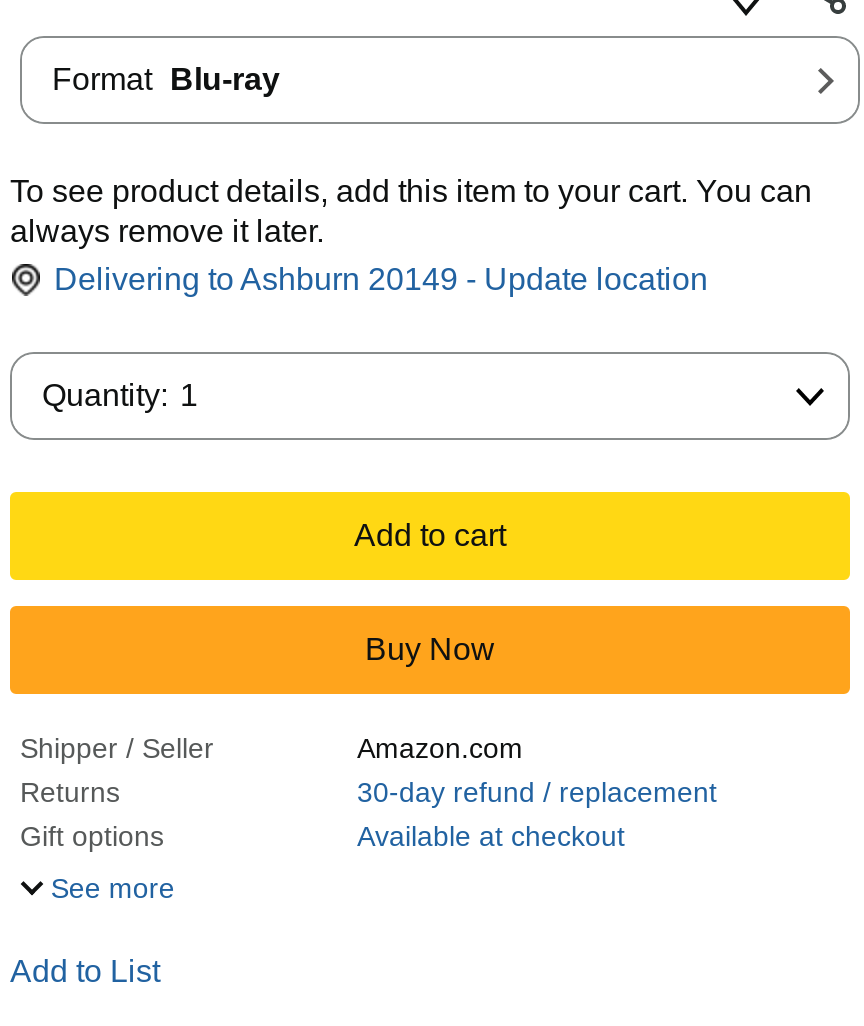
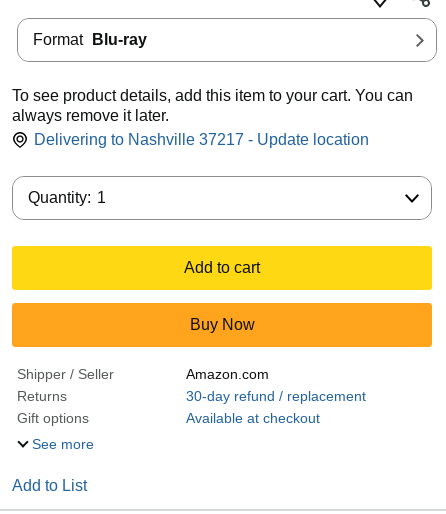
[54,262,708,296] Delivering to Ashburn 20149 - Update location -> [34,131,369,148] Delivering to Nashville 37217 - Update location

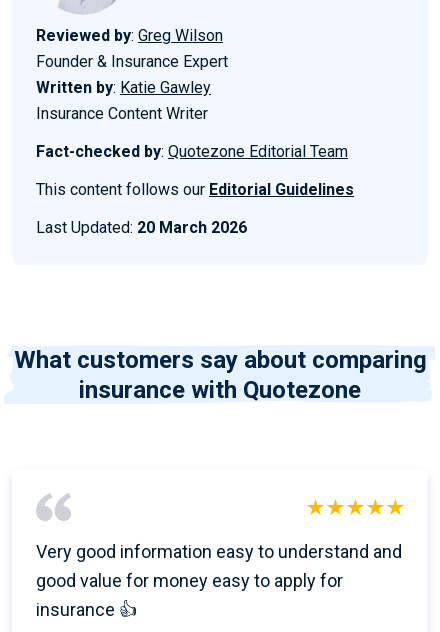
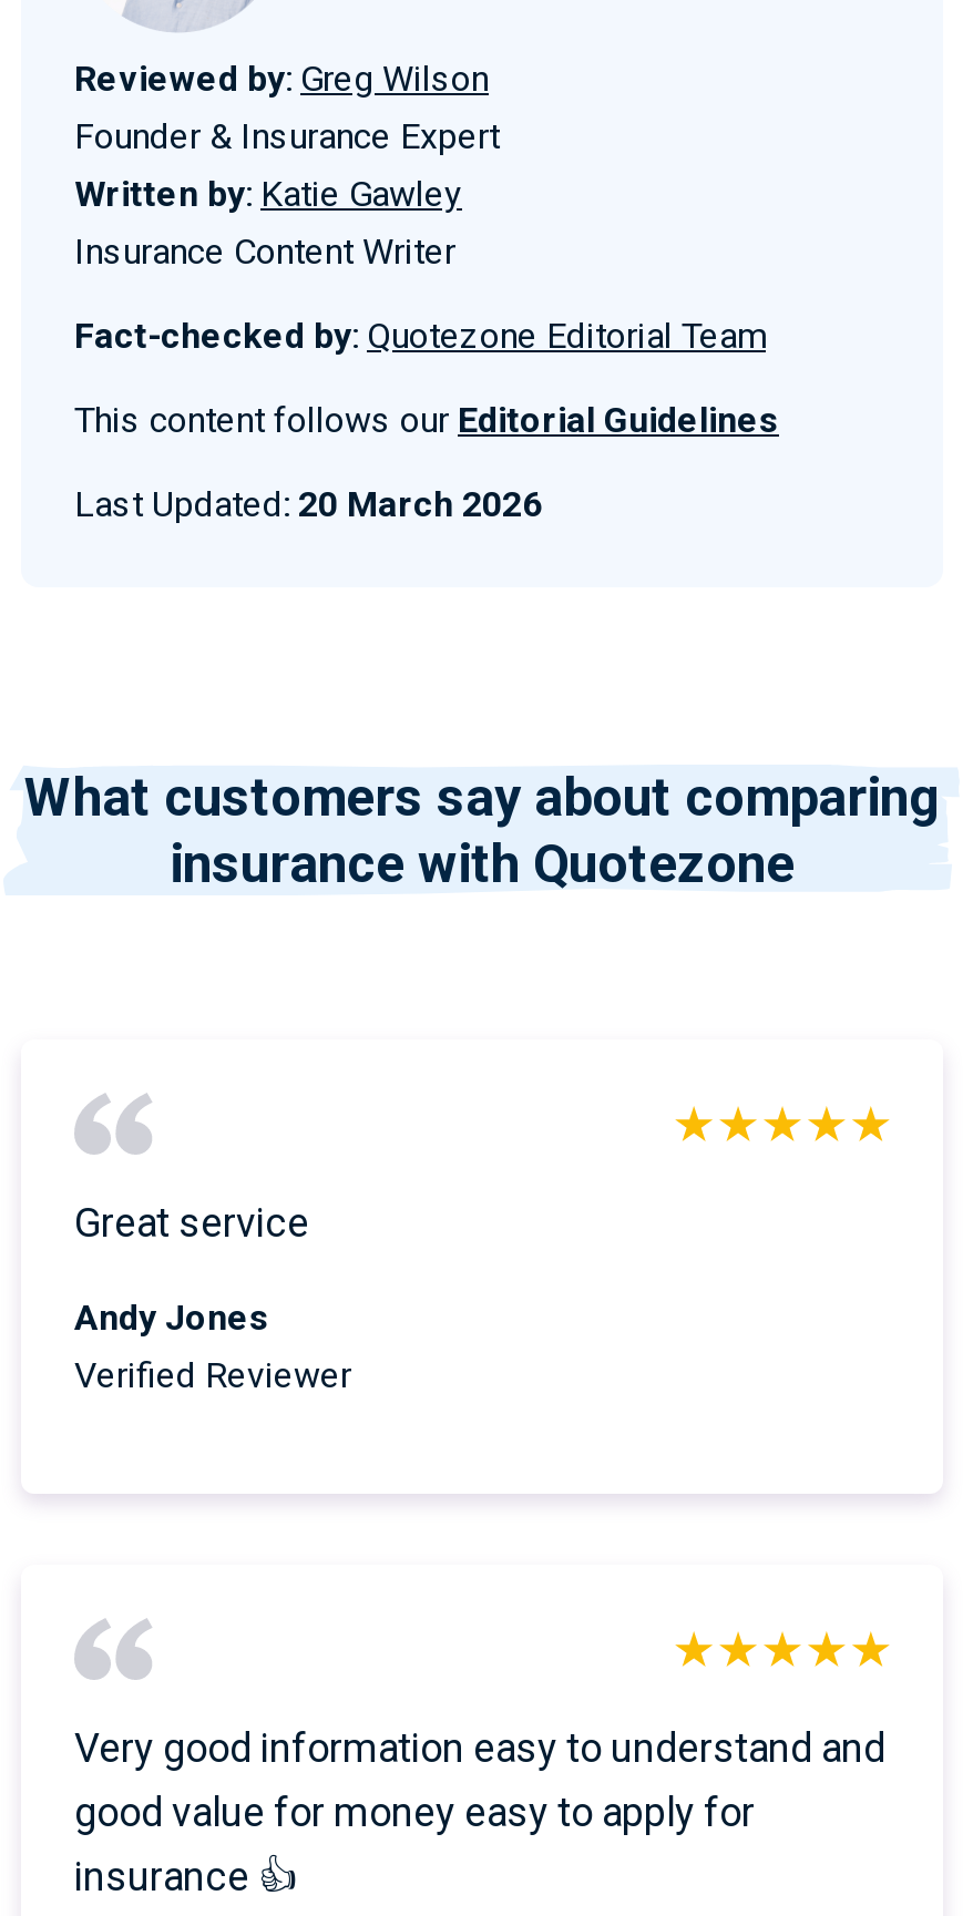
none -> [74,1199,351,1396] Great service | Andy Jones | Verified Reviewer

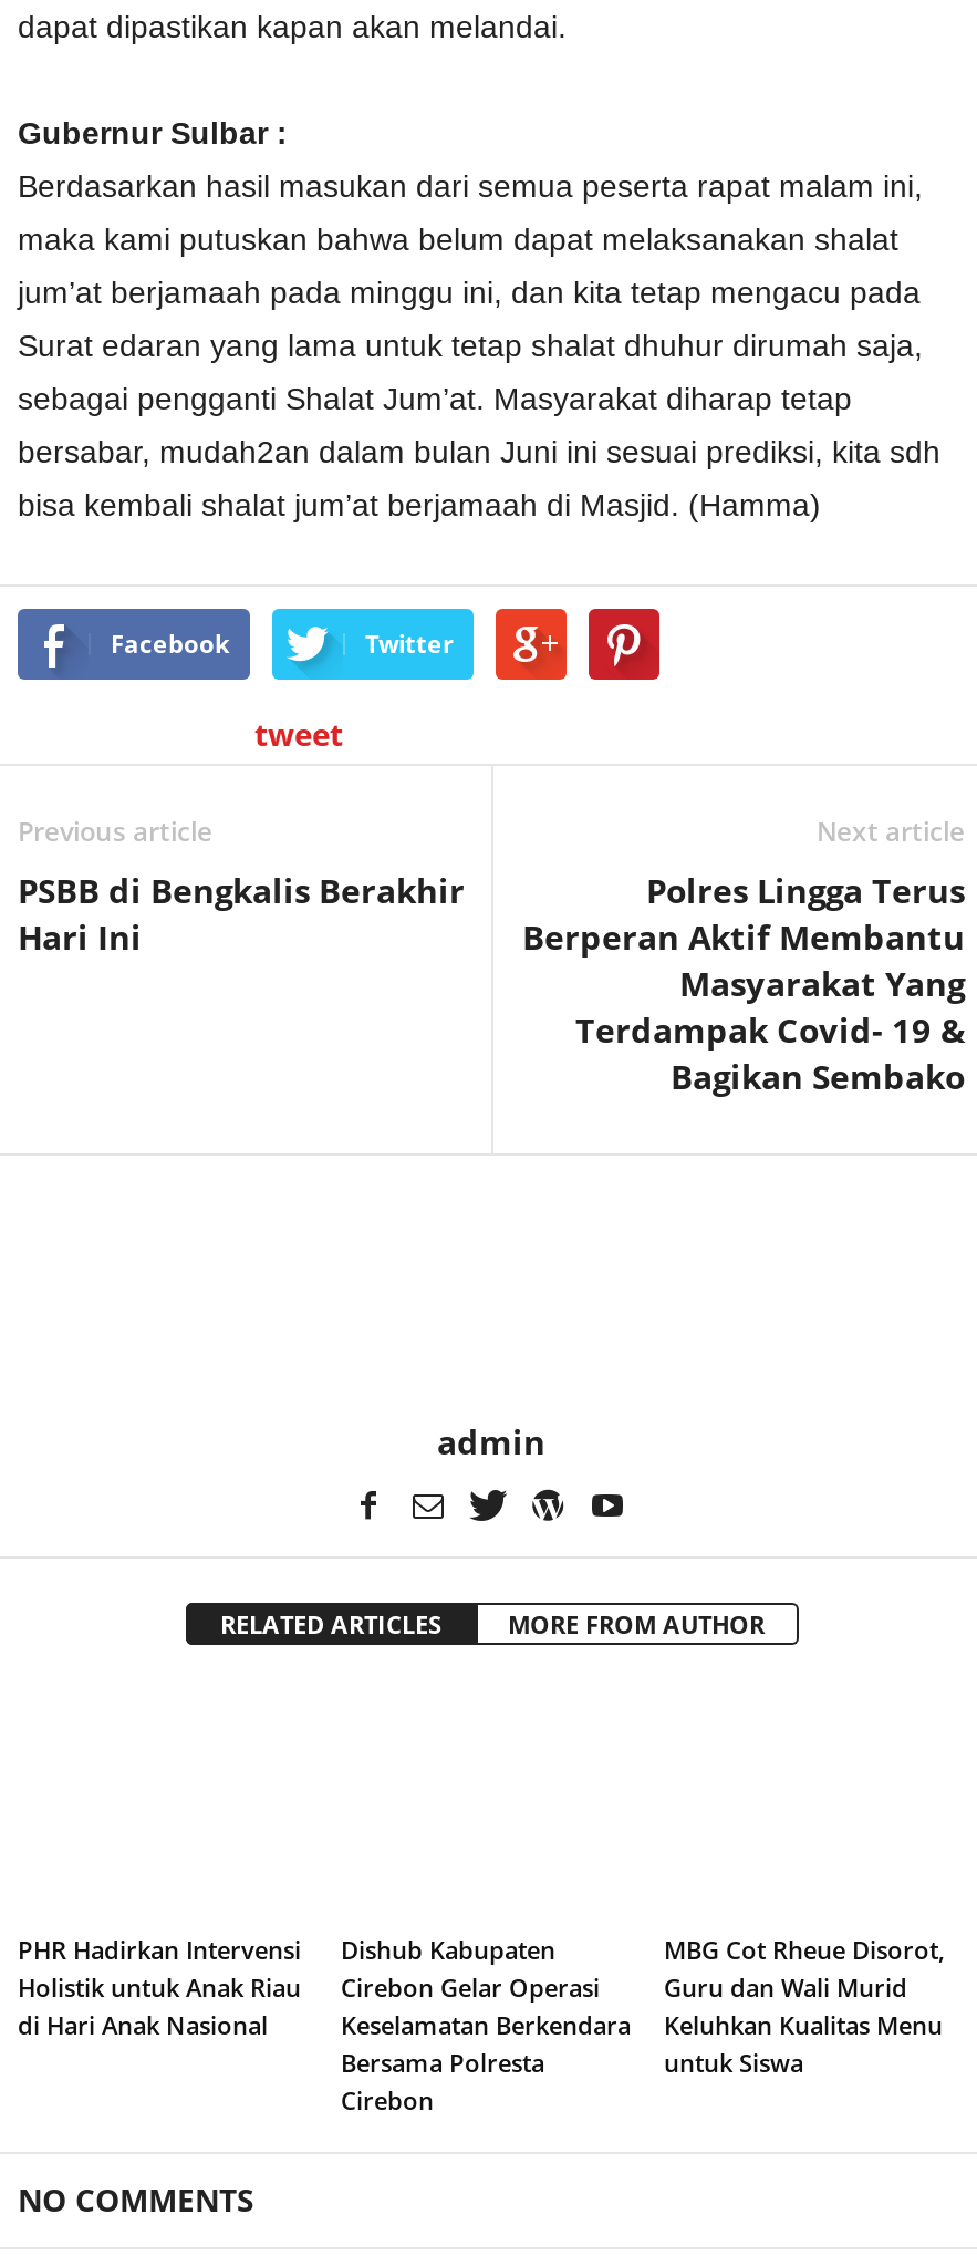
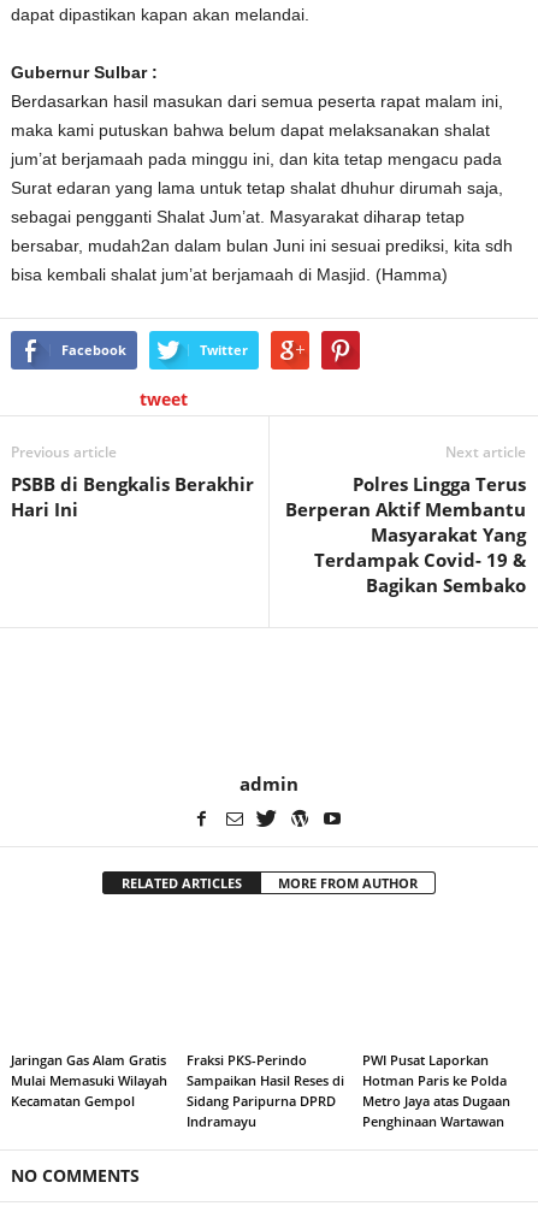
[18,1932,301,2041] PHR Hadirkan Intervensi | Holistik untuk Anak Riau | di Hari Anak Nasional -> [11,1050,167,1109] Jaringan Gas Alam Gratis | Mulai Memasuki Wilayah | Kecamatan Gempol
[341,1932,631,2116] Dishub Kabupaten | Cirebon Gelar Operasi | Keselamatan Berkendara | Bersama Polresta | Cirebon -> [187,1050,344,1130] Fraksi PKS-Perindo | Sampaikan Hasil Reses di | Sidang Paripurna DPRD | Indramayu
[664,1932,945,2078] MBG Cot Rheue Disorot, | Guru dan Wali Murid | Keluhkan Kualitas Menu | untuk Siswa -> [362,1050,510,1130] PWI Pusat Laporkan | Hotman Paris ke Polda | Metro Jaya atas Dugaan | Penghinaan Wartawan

**********

## YOUR GOAL
Look over the records. Copy the lines that include the word "untuk".

## OUTPUT FOR THIS EXERCISE
[18,1932,301,2041] PHR Hadirkan Intervensi | Holistik untuk Anak Riau | di Hari Anak Nasional -> [11,1050,167,1109] Jaringan Gas Alam Gratis | Mulai Memasuki Wilayah | Kecamatan Gempol
[664,1932,945,2078] MBG Cot Rheue Disorot, | Guru dan Wali Murid | Keluhkan Kualitas Menu | untuk Siswa -> [362,1050,510,1130] PWI Pusat Laporkan | Hotman Paris ke Polda | Metro Jaya atas Dugaan | Penghinaan Wartawan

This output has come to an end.